* _AIM OF THE TASK_: In the listing below, a line holding "[74,930,80,935] - ->" and a line holding "[74,1030,80,1035] // - ->" mark the range. Retype both exactly, with all lines between them.

* _DATA SUPPLIED_:
==========

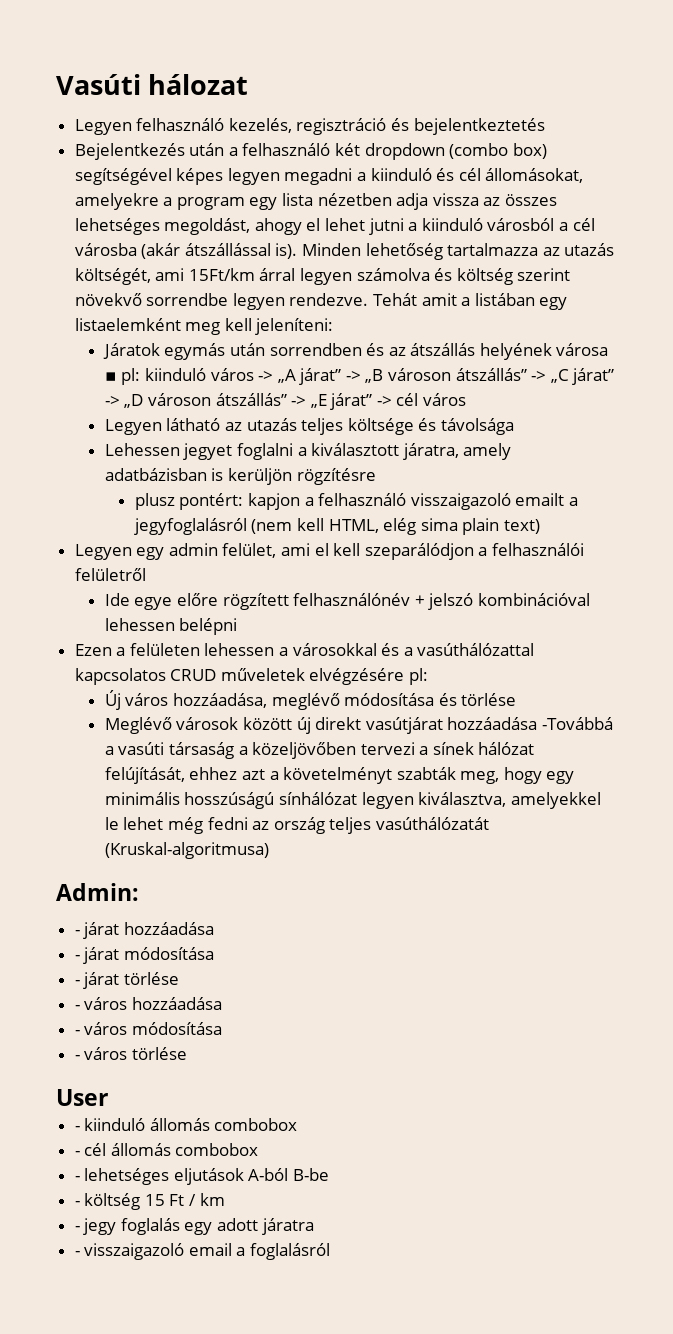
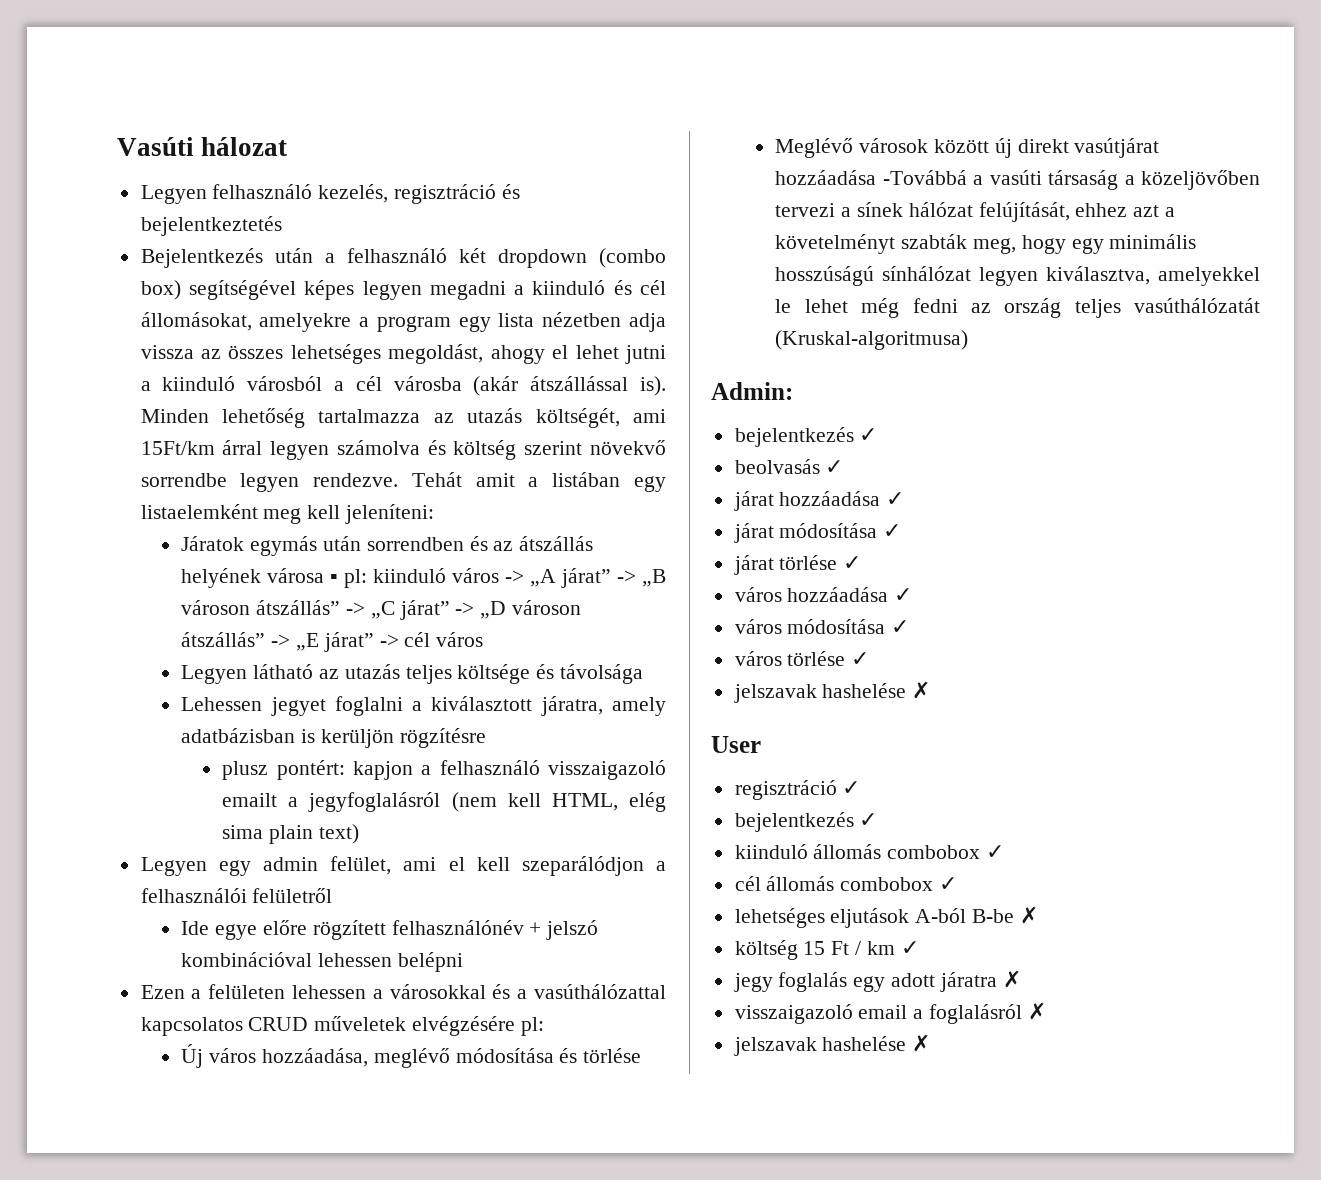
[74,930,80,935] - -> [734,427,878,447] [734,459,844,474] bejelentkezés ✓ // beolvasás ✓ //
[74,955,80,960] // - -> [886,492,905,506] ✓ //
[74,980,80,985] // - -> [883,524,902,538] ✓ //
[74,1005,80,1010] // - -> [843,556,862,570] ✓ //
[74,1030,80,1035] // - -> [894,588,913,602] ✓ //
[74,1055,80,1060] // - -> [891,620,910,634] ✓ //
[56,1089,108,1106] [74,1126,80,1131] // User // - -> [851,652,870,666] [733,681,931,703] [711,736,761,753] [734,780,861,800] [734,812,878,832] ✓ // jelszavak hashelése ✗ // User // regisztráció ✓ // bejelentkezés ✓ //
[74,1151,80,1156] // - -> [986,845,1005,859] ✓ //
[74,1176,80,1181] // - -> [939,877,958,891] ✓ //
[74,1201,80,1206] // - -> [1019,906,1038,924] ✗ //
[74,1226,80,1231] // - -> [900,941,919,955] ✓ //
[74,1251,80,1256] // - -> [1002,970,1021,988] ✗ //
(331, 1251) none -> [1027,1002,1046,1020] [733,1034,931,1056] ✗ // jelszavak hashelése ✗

==========

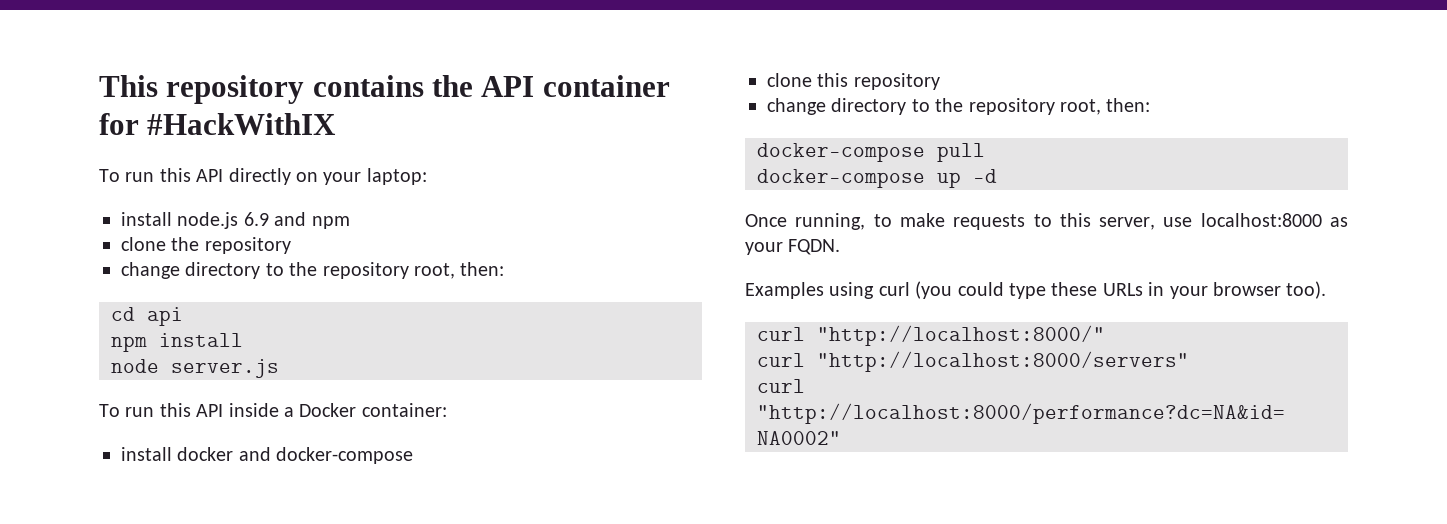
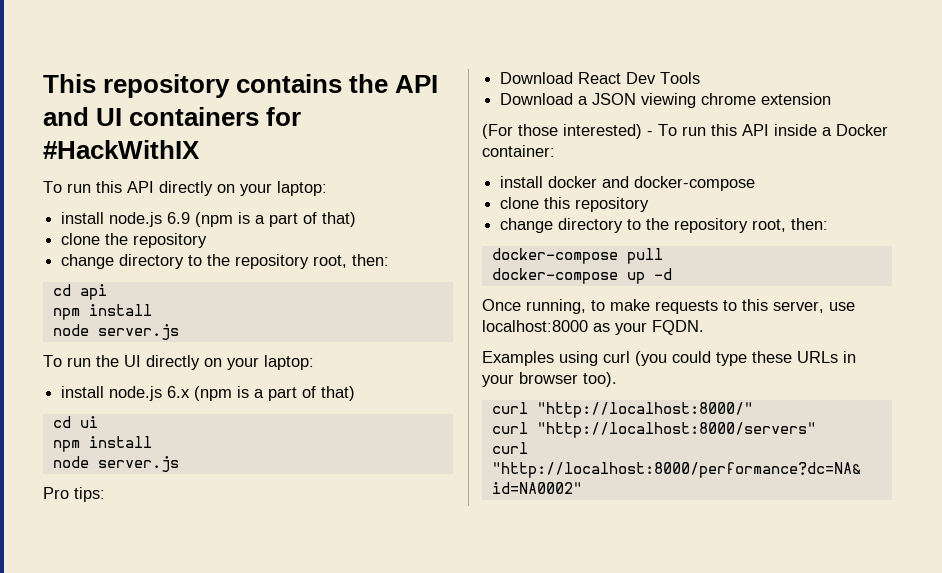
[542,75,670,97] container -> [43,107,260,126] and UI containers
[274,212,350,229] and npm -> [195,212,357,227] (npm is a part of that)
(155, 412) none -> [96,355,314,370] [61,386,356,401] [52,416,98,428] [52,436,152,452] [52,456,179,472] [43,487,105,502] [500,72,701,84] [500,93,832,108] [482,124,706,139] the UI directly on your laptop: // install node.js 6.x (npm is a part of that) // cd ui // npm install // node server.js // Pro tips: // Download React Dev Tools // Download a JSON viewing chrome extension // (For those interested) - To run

==========

* _OUTPUT_:
[74,930,80,935] - -> [734,427,878,447] [734,459,844,474] bejelentkezés ✓ // beolvasás ✓ //
[74,955,80,960] // - -> [886,492,905,506] ✓ //
[74,980,80,985] // - -> [883,524,902,538] ✓ //
[74,1005,80,1010] // - -> [843,556,862,570] ✓ //
[74,1030,80,1035] // - -> [894,588,913,602] ✓ //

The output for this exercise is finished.